A review of 55 studies has shown that even large regular doses of the vitamin do not reduce the risk of contracting a common cold.
People who took daily doses of up to 2g of vitamin C — 33 times more than the recommended daily amount — caught colds at the same rate as those who took an inert placebo instead, the analysis shows.
The findings, by Robert Douglas, of the Australian National University in Canberra, and Harri Hemilä, of the University of Helsinki, suggest that enthusiasm for vitamin C supplements to stave off winter colds is misplaced. “The lack of effect of prophylactic vitamin C supplementation on the incidence of common cold in normal populations throws doubt on the utility of this wide practice,” the authors said.
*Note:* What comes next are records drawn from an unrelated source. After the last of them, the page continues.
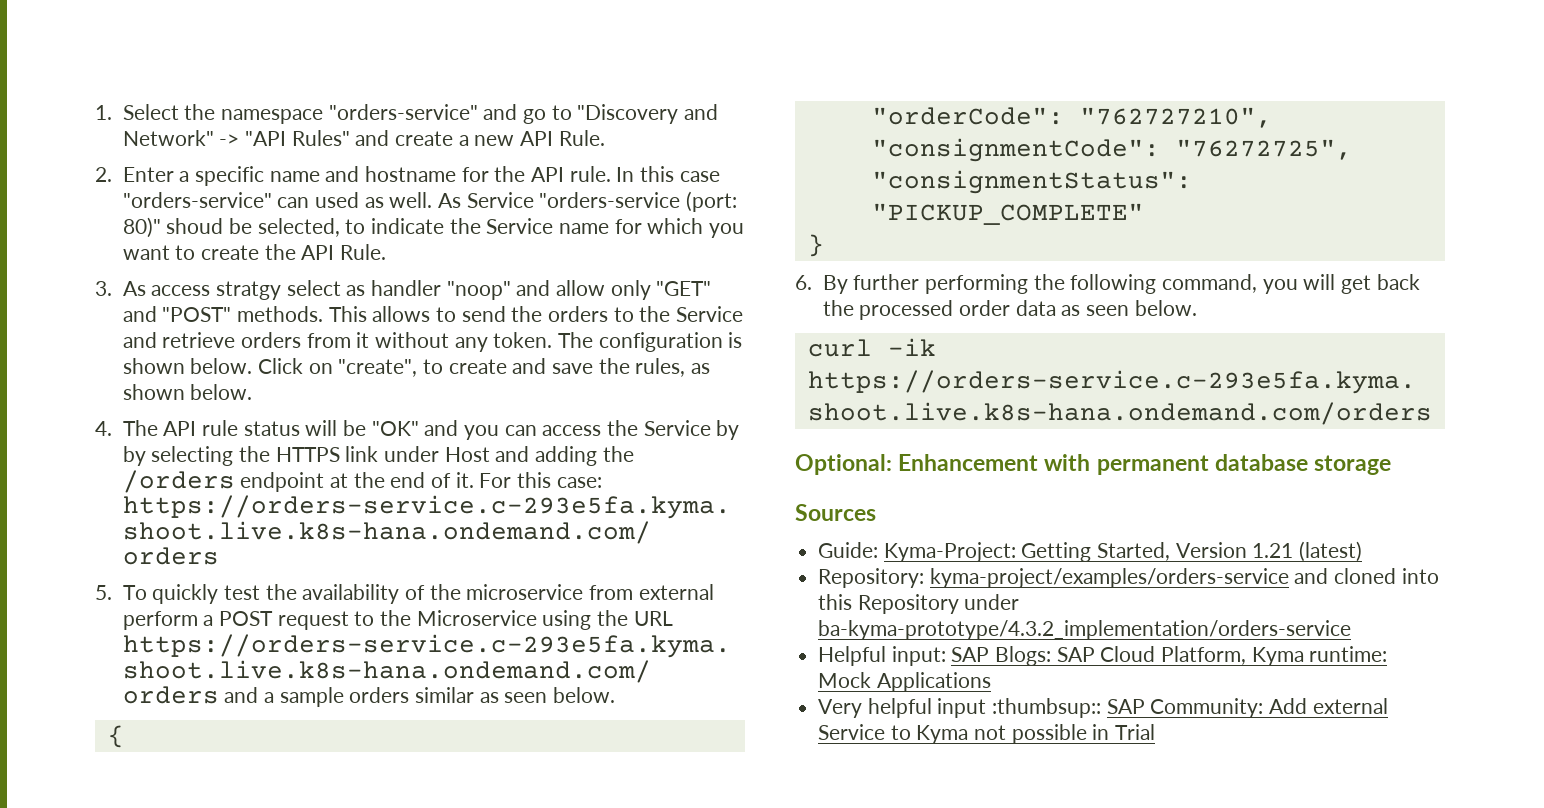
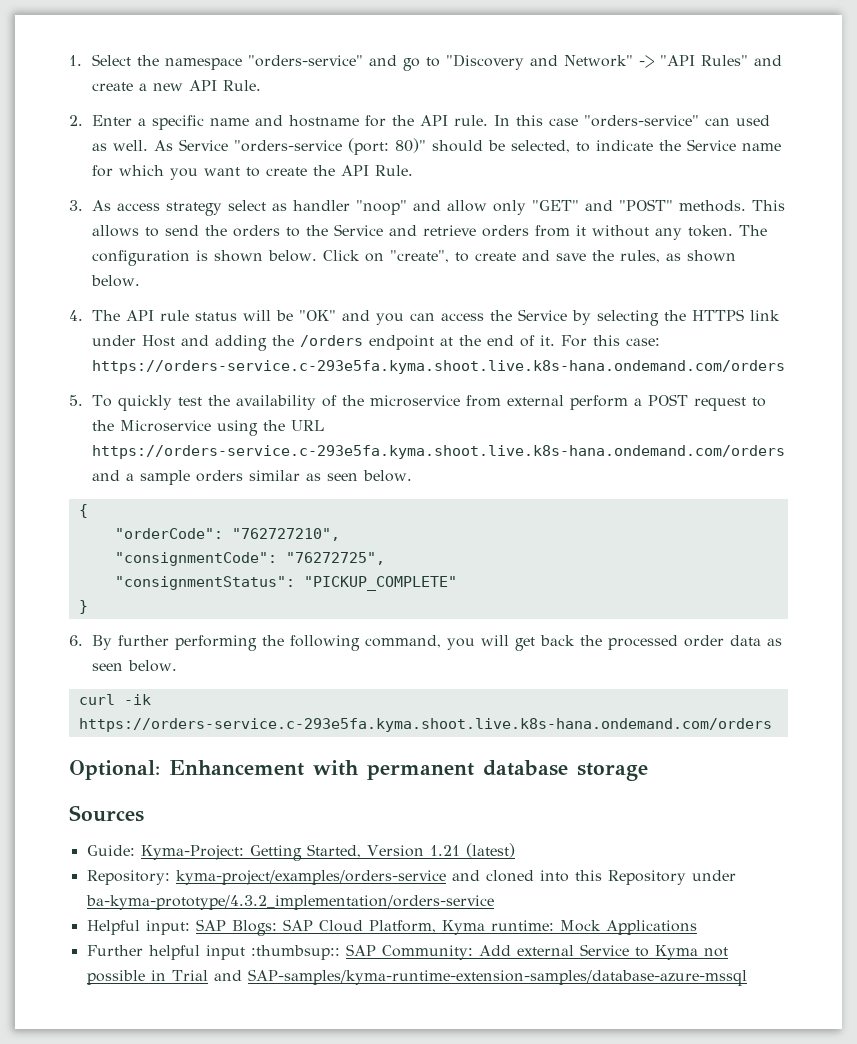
- As Service "orders-service (port: 80)" shoud be selected, to indicate the Service name for which you want to create the API Rule.
+ As Service "orders-service (port: 80)" should be selected, to indicate the Service name for which you want to create the API Rule.
- 3. As access stratgy select as handler "noop" and allow only "GET" and "POST" methods.
+ 3. As access strategy select as handler "noop" and allow only "GET" and "POST" methods.
- 4. The API rule status will be "OK" and you can access the Service by by selecting the HTTPS link under Host and adding the /orders endpoint at the end of it.
+ 4. The API rule status will be "OK" and you can access the Service by selecting the HTTPS link under Host and adding the /orders endpoint at the end of it.
- Very helpful input :thumbsup:: SAP Community: Add external Service to Kyma not possible in Trial
+ Further helpful input :thumbsup:: SAP Community: Add external Service to Kyma not possible in Trial and SAP-samples/kyma-runtime-extension-samples/database-azure-mssql

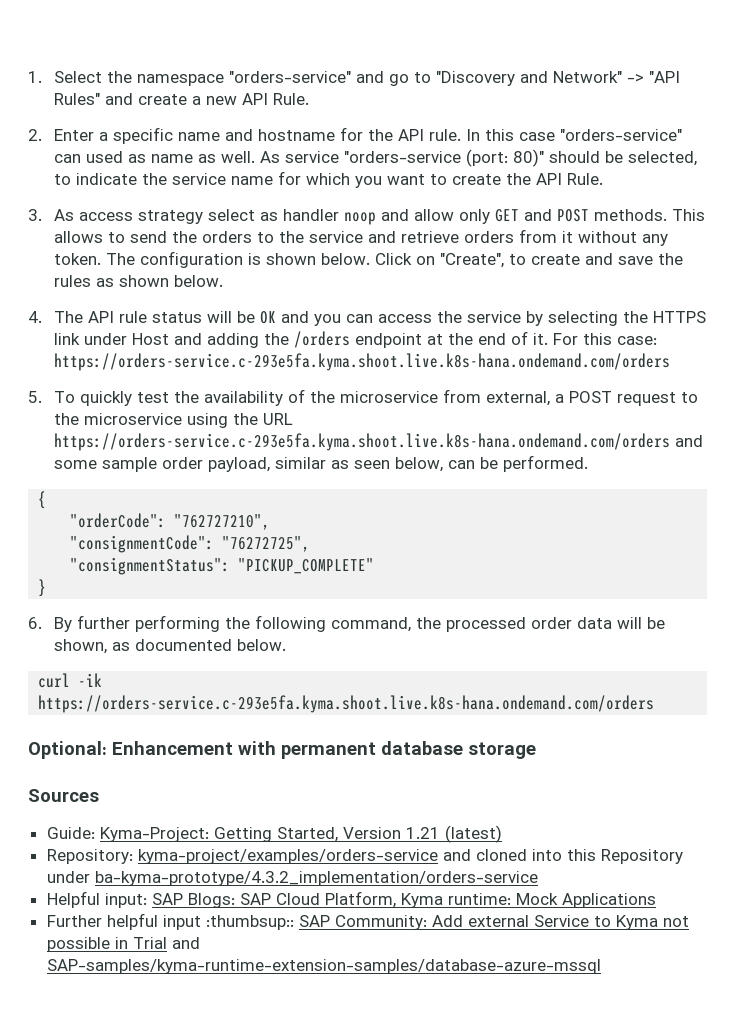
- In this case "orders-service" can used as well.
+ In this case "orders-service" can used as name as well.
- As Service "orders-service (port: 80)" should be selected, to indicate the Service name for which you want to create the API Rule.
+ As service "orders-service (port: 80)" should be selected, to indicate the service name for which you want to create the API Rule.
- 3. As access strategy select as handler "noop" and allow only "GET" and "POST" methods.
+ 3. As access strategy select as handler noop and allow only GET and POST methods.
- This allows to send the orders to the Service and retrieve orders from it without any token.
+ This allows to send the orders to the service and retrieve orders from it without any token.
- Click on "create", to create and save the rules, as shown below.
+ Click on "Create", to create and save the rules as shown below.
- 4. The API rule status will be "OK" and you can access the Service by selecting the HTTPS link under Host and adding the /orders endpoint at the end of it.
+ 4. The API rule status will be OK and you can access the service by selecting the HTTPS link under Host and adding the /orders endpoint at the end of it.
- 5. To quickly test the availability of the microservice from external perform a POST request to the Microservice using the URL https://orders-service.c-293e5fa.kyma.shoot.live.k8s-hana.ondemand.com/orders and a sample orders similar as seen below.
+ 5. To quickly test the availability of the microservice from external, a POST request to the microservice using the URL https://orders-service.c-293e5fa.kyma.shoot.live.k8s-hana.ondemand.com/orders and some sample order payload, similar as seen below, can be performed.
- 6. By further performing the following command, you will get back the processed order data as seen below.
+ 6. By further performing the following command, the processed order data will be shown, as documented below.

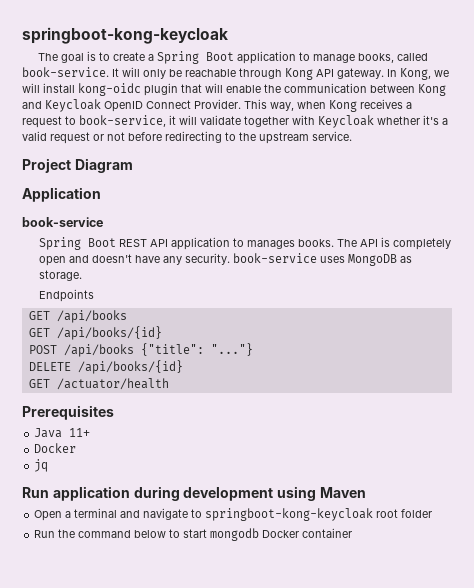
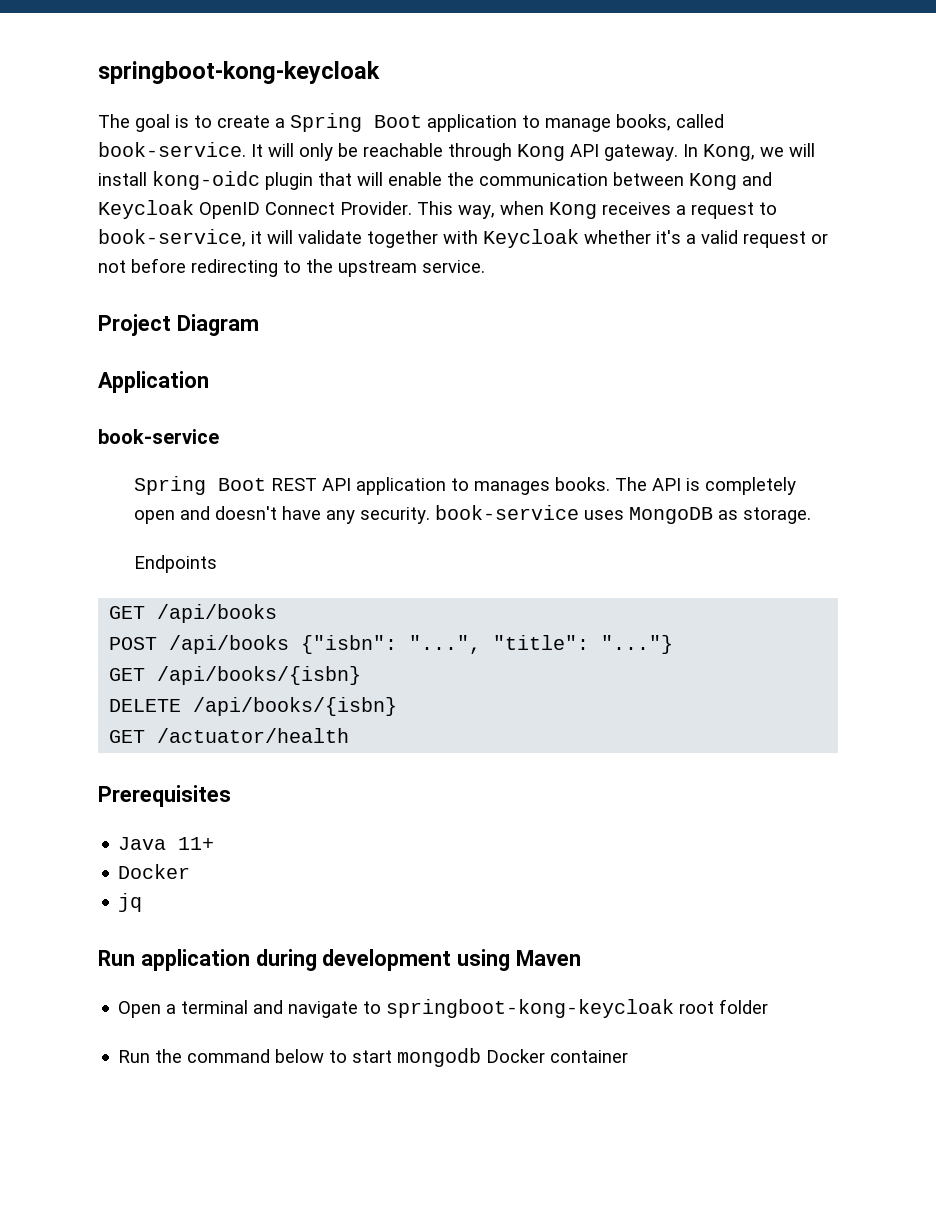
- GET /api/books/{id}
- POST /api/books {"title": "..."}
+ POST /api/books {"isbn": "...", "title": "..."}
+ GET /api/books/{isbn}
- DELETE /api/books/{id}
+ DELETE /api/books/{isbn}

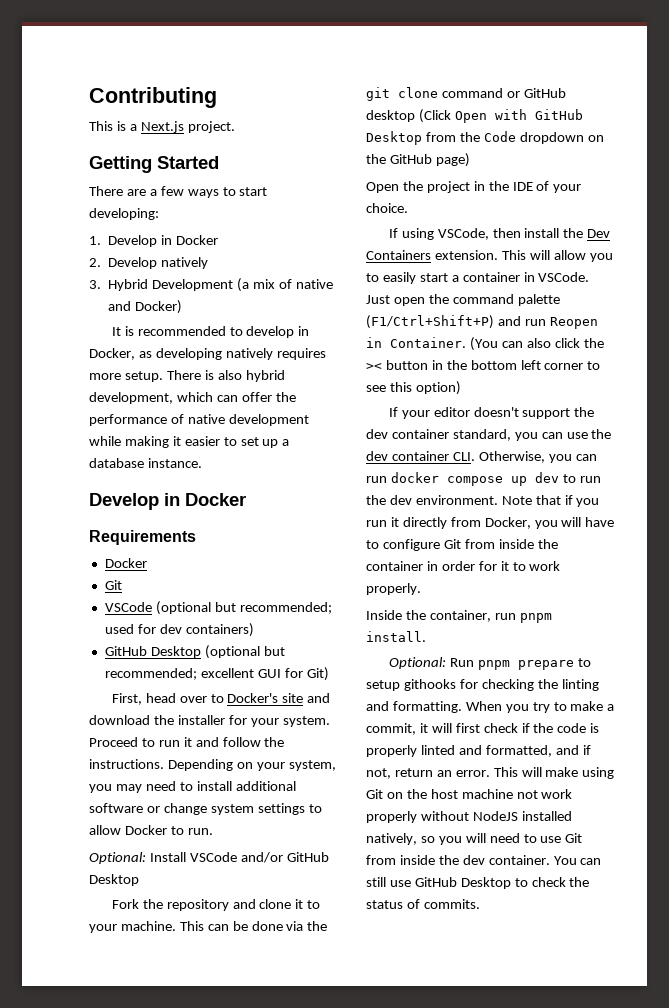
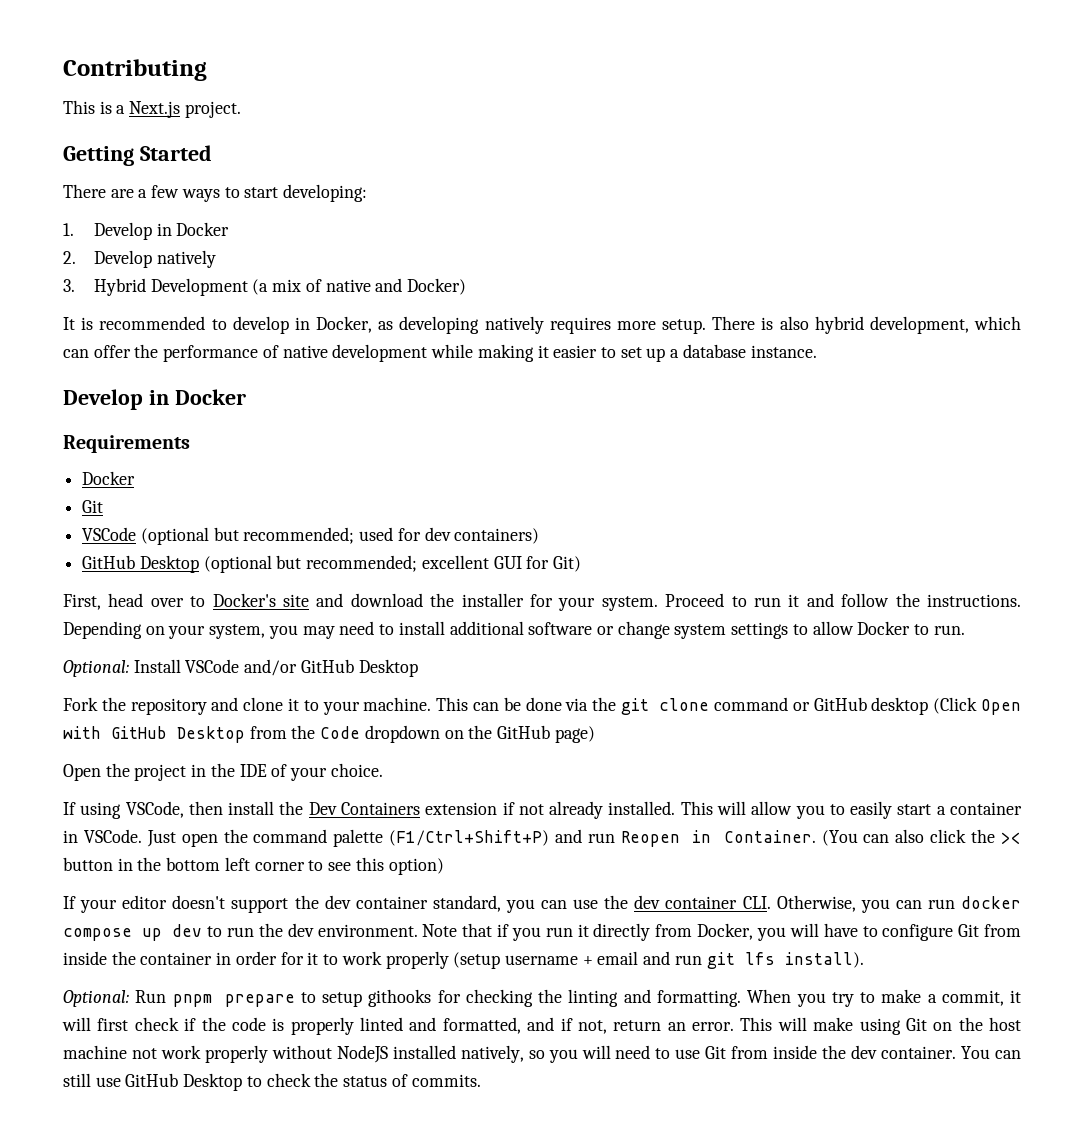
- If using VSCode, then install the Dev Containers extension.
+ If using VSCode, then install the Dev Containers extension if not already installed.
- Note that if you run it directly from Docker, you will have to configure Git from inside the container in order for it to work properly.
- Inside the container, run pnpm install.
+ Note that if you run it directly from Docker, you will have to configure Git from inside the container in order for it to work properly (setup username + email and run git lfs install).

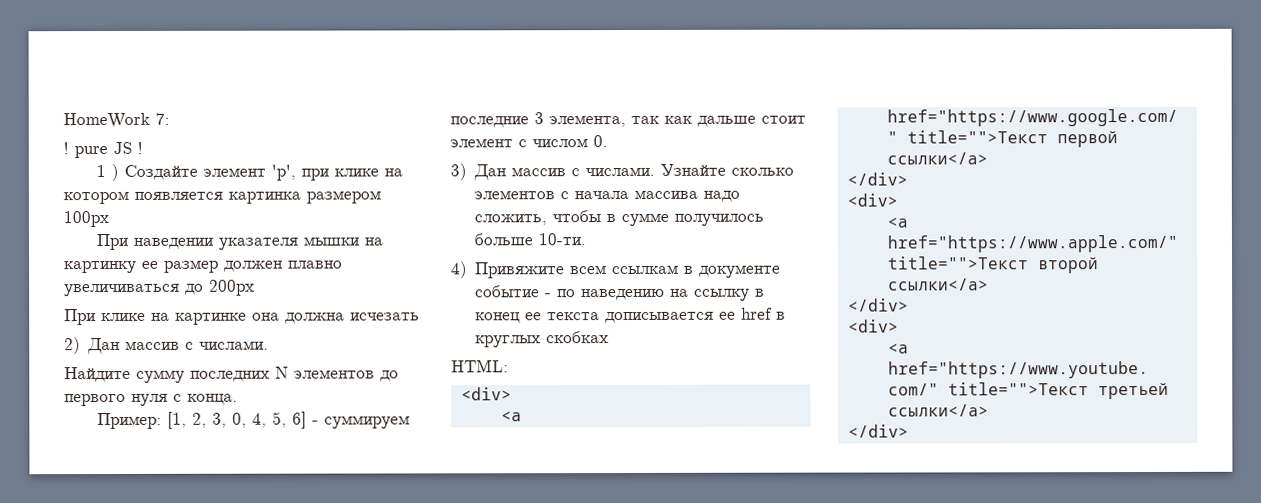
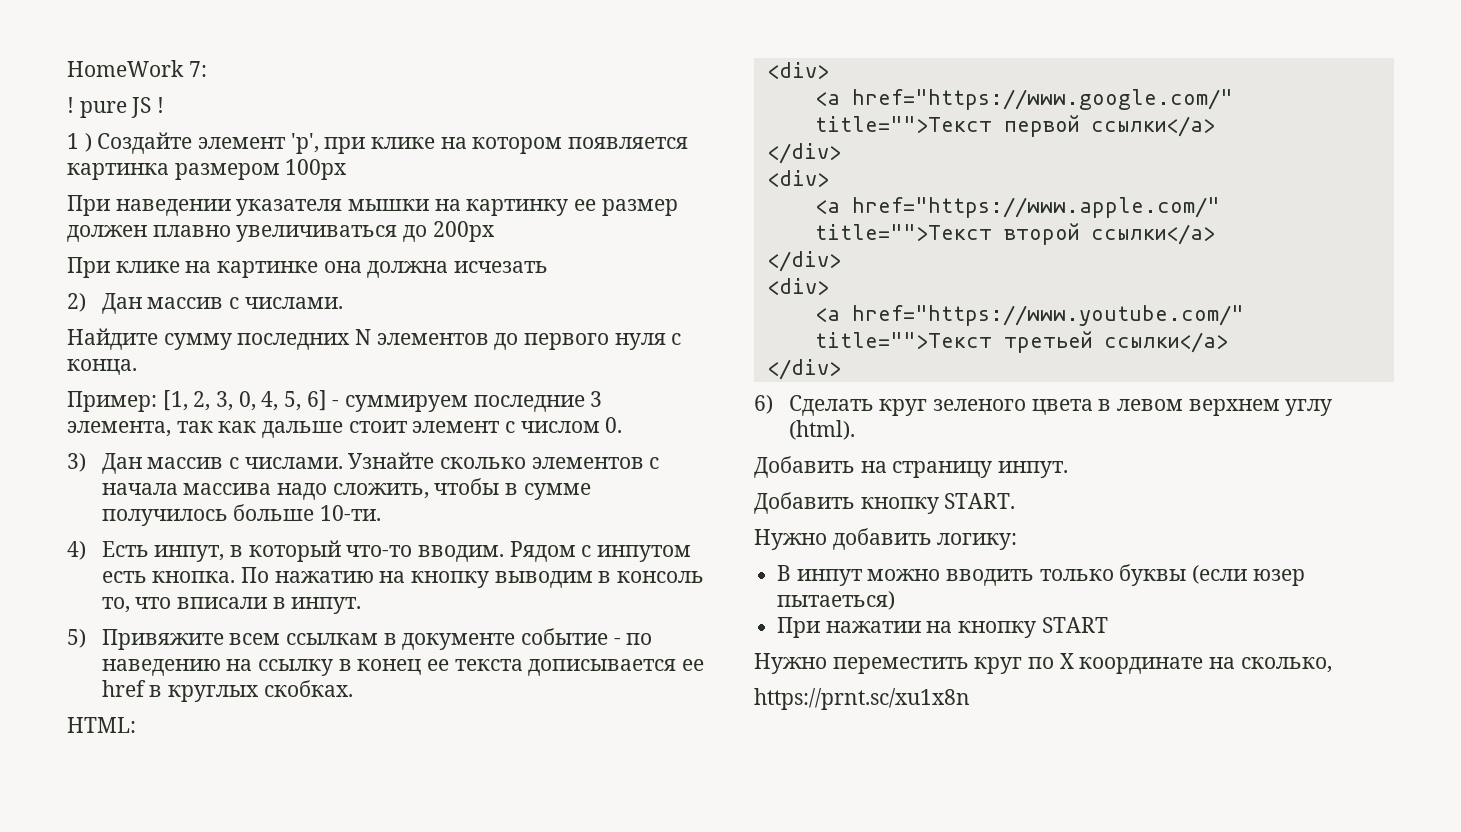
- 4) Привяжите всем ссылкам в документе событие - по наведению на ссылку в конец ее текста дописывается ее href в круглых скобках
+ 4) Есть инпут, в который что-то вводим. Рядом с инпутом есть кнопка. По нажатию на кнопку выводим в консоль то, что вписали в инпут.
+ 5) Привяжите всем ссылкам в документе событие - по наведению на ссылку в конец ее текста дописывается ее href в круглых скобках.
+ 6) Сделать круг зеленого цвета в левом верхнем углу (html).
+ Добавить на страницу инпут.
+ Добавить кнопку START.
+ Нужно добавить логику:
+ В инпут можно вводить только буквы (если юзер пытаеться)
+ При нажатии на кнопку START
+ Нужно переместить круг по Х координате на сколько,
+ https://prnt.sc/xu1x8n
The scientists did find some evidence that people who took regular vitamin C suffered slightly shorter colds than those who take placebos, though the clinical significance was judged questionable. There was also a preventive effect on people who engage in extreme exertion in cold weather, such as soldiers, skiers and marathon runners, though it was impossible to draw conclusions from this for general health.
Vitamin C became fashion-able as a means of preventing colds in the 1970s, after the Nobel Prizewinning chemist Linus Pauling published his book Vitamin C and the Common Cold. Dr Pauling proposed that large doses of vitamin C would protect against colds and cut their duration.
His advice is followed by millions. It is one of the biggest elements of a supplement market worth £350 million a year in Britain.
Evidence for the preventive worth of vitamin C, however, has always been sparse, and the new survey suggests that such an effect does not actually exist.
Dr Douglas and Dr Hemilä undertook the investigation for the Cochrane Review, which attempts to combine the evidence from many high-quality studies to provide an overall picture of which medical treatments work. Their findings appear today in the journal Public Library of Science Medicine.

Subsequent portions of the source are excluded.